Une autre particularité lacunaire de la Charte, et non pas la moindre aussi, est l'absence en son sein d'une clause de dérogation. En fait, à la différence de plusieurs autres instruments juridiques internationaux des droits de l'homme, la Charte ne prévoit pas une clause générale de dérogation qui permet aux Etats, en cas de situation d'urgence nationale ou de circonstance exceptionnelle, de suspendre momentanément l'application de certains droits fondamentaux. Ainsi donc « la Charte africaine ne contient pas de clause d'exception et n'autorise donc aucune dérogation aux droits qu'elle énonce ».(132(*))

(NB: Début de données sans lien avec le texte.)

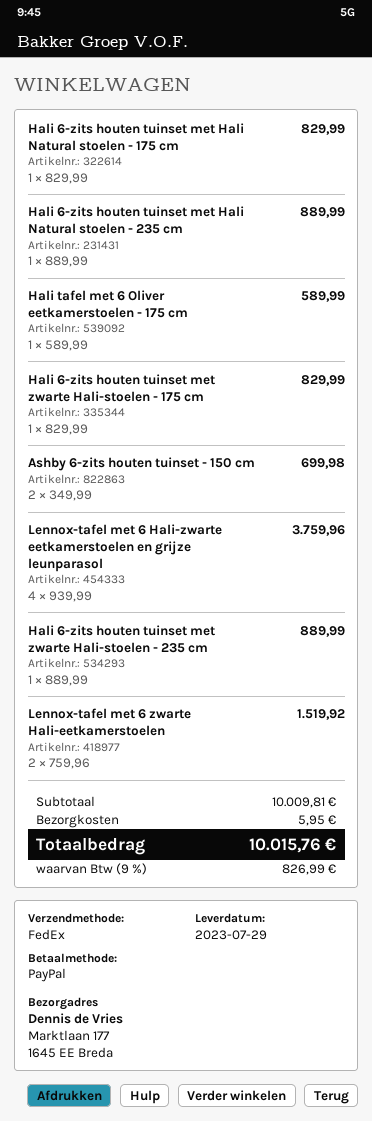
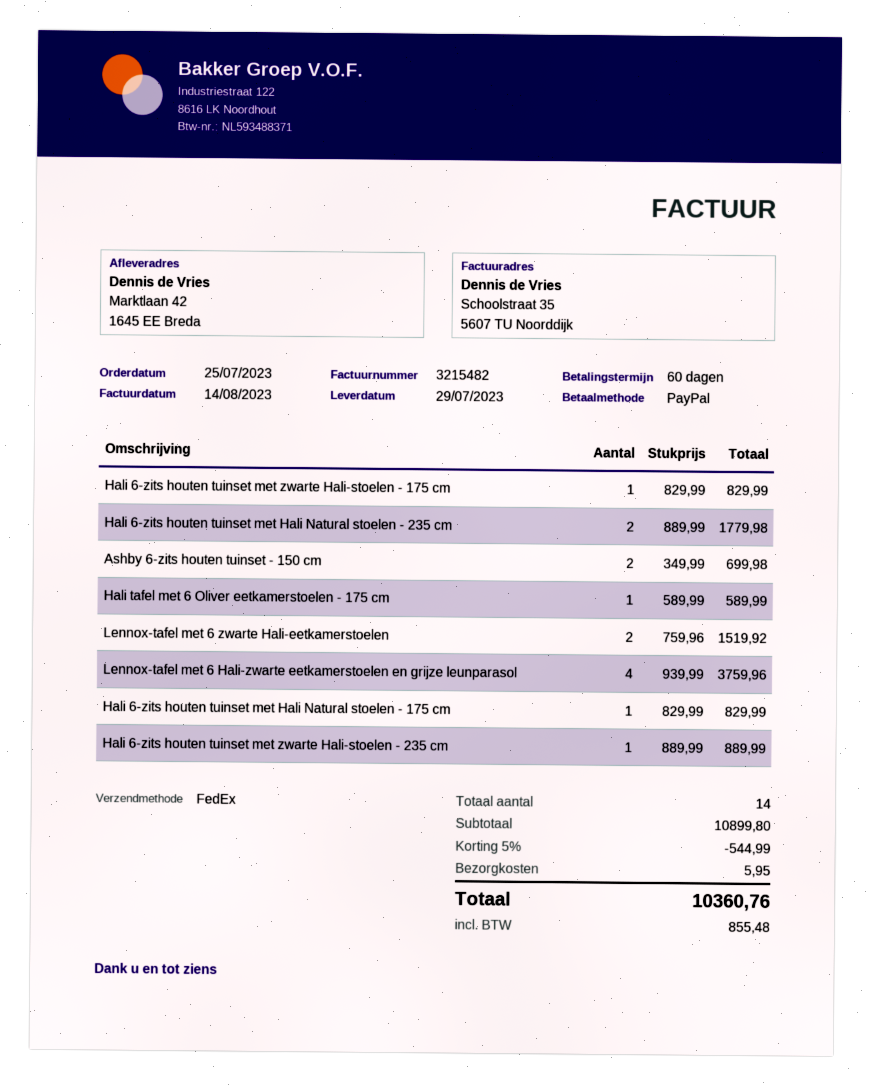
ship to: Marktlaan 177, 1645 EE Breda -> Marktlaan 42, 1645 EE Breda
Hali 6-zits houten tuinset met Hali Natural stoelen - 235 cm: 1 x 889.99 = 889.99 -> 2 x 889.99 = 1779.98
subtotal: 10009.81 -> 10899.80
discount: none -> 5% = 544.99
tax: 826.99 -> 855.48
total: 10015.76 -> 10360.76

A dire vrai, bien que potentielle, cette lacune est préjudiciable en ce sens qu'elle permet aux Etats africains d'invoquer à tout moment cette situation d'urgence, sans qu'elle soit fondée sur une base légale, pour justifier les restrictions et autres violations des droits de l'homme.

Bien plus, quoique cette clause fasse objet de controverses, l'on imagine que si elle aurait été prévue, certains droits seraient protégés et partant, elle permettrait de savoir les limites de la circonstance exceptionnelle ou celle de d'urgence nationale.

Sous un autre registre, le principe de confidentialité de la procédure de la Commission, tel que prévu par la Charte, consacre la main mise de la conférence des chefs d'Etats et de gouvernements sur le fonctionnement de la Commission. L'article 59 de la Charte prévoit que toutes les mesures prises par la Commission concernant l'examen de diverses communications resteront confidentielles jusqu'au moment où la Conférence des Chefs d'Etats et de gouvernements en décidera autrement. Le rapport y relatif est publié par le Président de la Commission sur décision de la conférence des Chefs d'Etats et de gouvernement. Pareille disposition « tend à garder la Commission hors de la portée du citoyen ordinaire et à noyer l'importance de son rôle ». D'après Bénoît S. Ngom, par cette disposition, la Charte reconnaît aux chefs d'Etats et de gouvernements » la faculté d'enterrer à jamais les résultats des investigations de la Commission des droits de l'homme et des peuples ».

Il se pourrait qu'il soit vérifiable que les tares de la Charte aient affecté même le mécanisme de sauvegarde qu'elle a institué. Ainsi, plusieurs sont les faiblesses qu'affiche la Commission africaine des droits de l'homme et des peuples. Elles méritent dès lors que l'on s'y attarde.

B. Les faiblesses de la Commission africaine des droits de

l'homme et des peuples

La Commission africaine, au-delà de ses mérites, est en proie à un certain nombre des faiblesses et déficiences qui amenuisent son rendement. L'on peut indiquer, à maints égards, la dépendance de la Commission à la Conférence des Chefs d'Etat et de gouvernements, les faiblesses de sa compétence et de ses moyens d'action ainsi que les obstacles d'ordre procédural et matériel.

En effet, il est juridiquement prouvée que, dans l'accomplissement de sa mission, la Commission est tenue en état par la Conférence des Chefs d'Etat et de gouvernements, de l'Union africaine, s'il faut considérer les pouvoirs exorbitants reconnus à cette structure par la Charte.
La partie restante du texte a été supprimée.